A 2024 Government Accountability Office (GAO) study found the SEC disclosure rule "has not reduced violence in DRC and has likely had no effect in adjoining countries." Violence has spread around informal gold mining sites. GAO noted gold is "more portable and less traceable than the other three minerals." The other three being tin, tungsten, and tantalum.

Once gold is melted, the origin becomes undetectable via chain of custody documentation. Refining defeats traceability, unless forensic methods are used, which are not standardized across the supply chain because these methods are costly and time consuming. When 97.5% of a country's production enters commerce with false documentation, compliance frameworks fail. 

They track documentation, not gold composition.


Standard due diligence was built for documented supply chains. It fails completely when facing CAR's reality: artisanal operations with no licenses, armed group control outside government authority, and systematic origin falsification at every border crossing.

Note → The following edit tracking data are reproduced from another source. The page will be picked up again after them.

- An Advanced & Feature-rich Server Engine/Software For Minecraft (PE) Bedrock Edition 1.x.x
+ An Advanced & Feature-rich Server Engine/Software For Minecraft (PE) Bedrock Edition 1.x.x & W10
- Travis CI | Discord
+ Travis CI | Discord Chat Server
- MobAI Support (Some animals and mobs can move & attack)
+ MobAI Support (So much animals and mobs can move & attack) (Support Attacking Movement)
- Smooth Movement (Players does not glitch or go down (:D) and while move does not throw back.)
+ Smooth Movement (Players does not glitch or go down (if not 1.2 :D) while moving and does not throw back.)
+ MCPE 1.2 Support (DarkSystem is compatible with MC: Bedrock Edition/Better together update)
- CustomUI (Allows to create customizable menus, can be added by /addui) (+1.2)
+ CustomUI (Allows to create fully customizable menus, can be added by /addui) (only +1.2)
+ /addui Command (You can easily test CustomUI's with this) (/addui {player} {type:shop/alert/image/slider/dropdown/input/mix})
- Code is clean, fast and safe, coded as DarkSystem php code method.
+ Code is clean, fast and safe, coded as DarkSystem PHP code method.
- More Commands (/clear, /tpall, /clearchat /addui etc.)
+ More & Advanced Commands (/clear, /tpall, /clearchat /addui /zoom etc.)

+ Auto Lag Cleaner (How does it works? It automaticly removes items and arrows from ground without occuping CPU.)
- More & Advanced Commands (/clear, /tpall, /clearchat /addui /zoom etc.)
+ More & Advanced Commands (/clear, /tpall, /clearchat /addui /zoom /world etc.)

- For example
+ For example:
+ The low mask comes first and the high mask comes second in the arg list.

This explains in part how 283 U.S. publicly-traded companies could list a Belgian refinery in their 2018 SEC filings after it had failed its Responsible Minerals Initiative (RMI) audit and been removed from the approved list. It wasn't deception; it was systemic blindness. When companies admit they "lack sufficient information to determine origin," as Sony did in its 2017 filing, they're acknowledging a fundamental truth: survey-based compliance cannot detect smuggling networks built on document fraud.

The new LBMA transparency requirements taking effect January 2026 will force refiners to publicly disclose high-risk suppliers and locations. Companies downstream, toward the market, will face harder questions: not just "did you conduct due diligence?" but "can you demonstrate actual visibility into origins?"

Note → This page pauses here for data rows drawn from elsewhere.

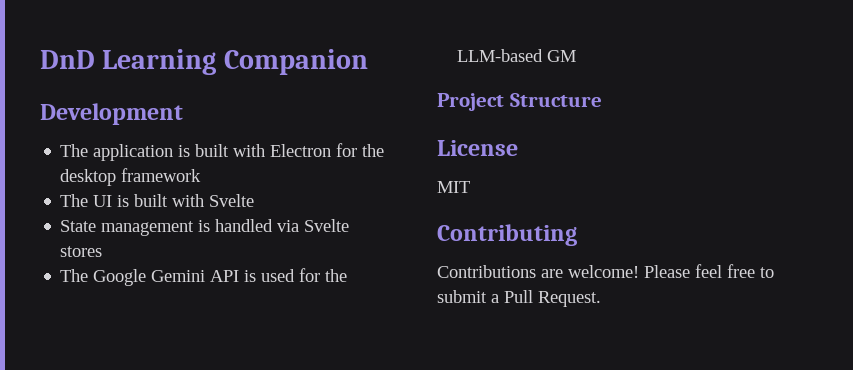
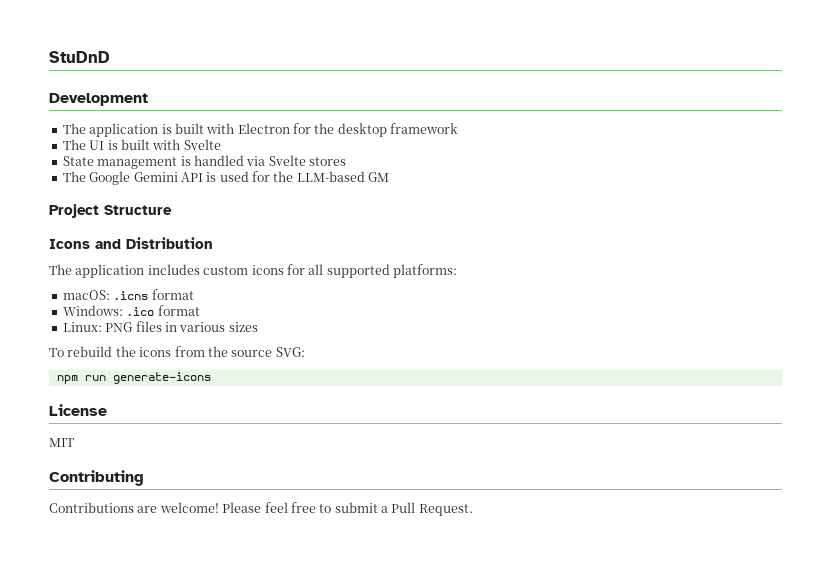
- DnD Learning Companion
+ StuDnD
+ Icons and Distribution
+ The application includes custom icons for all supported platforms:
+ macOS: .icns format
+ Windows: .ico format
+ Linux: PNG files in various sizes
+ To rebuild the icons from the source SVG:
+ npm run generate-icons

When China's embassy warned about "mining slaves" in November 2025, it documented what compliance frameworks miss. This isn't a CAR problem requiring better governance. It's a visibility problem requiring different tools, and better data.

Evidencity's Illicit Network Intelligence data maps what conventional compliance cannot see: the relationships, entities, and pathways moving gold from mine to market. The networks operating in CAR operate regionally; their five tonnes reveals how a total of 439 tonnes or USD59 billion in annual value is functionally invisible to standard due diligence, exposing refineries, miners, and the banks that finance them to a multinational smuggling network that is invisible to standard screening practices.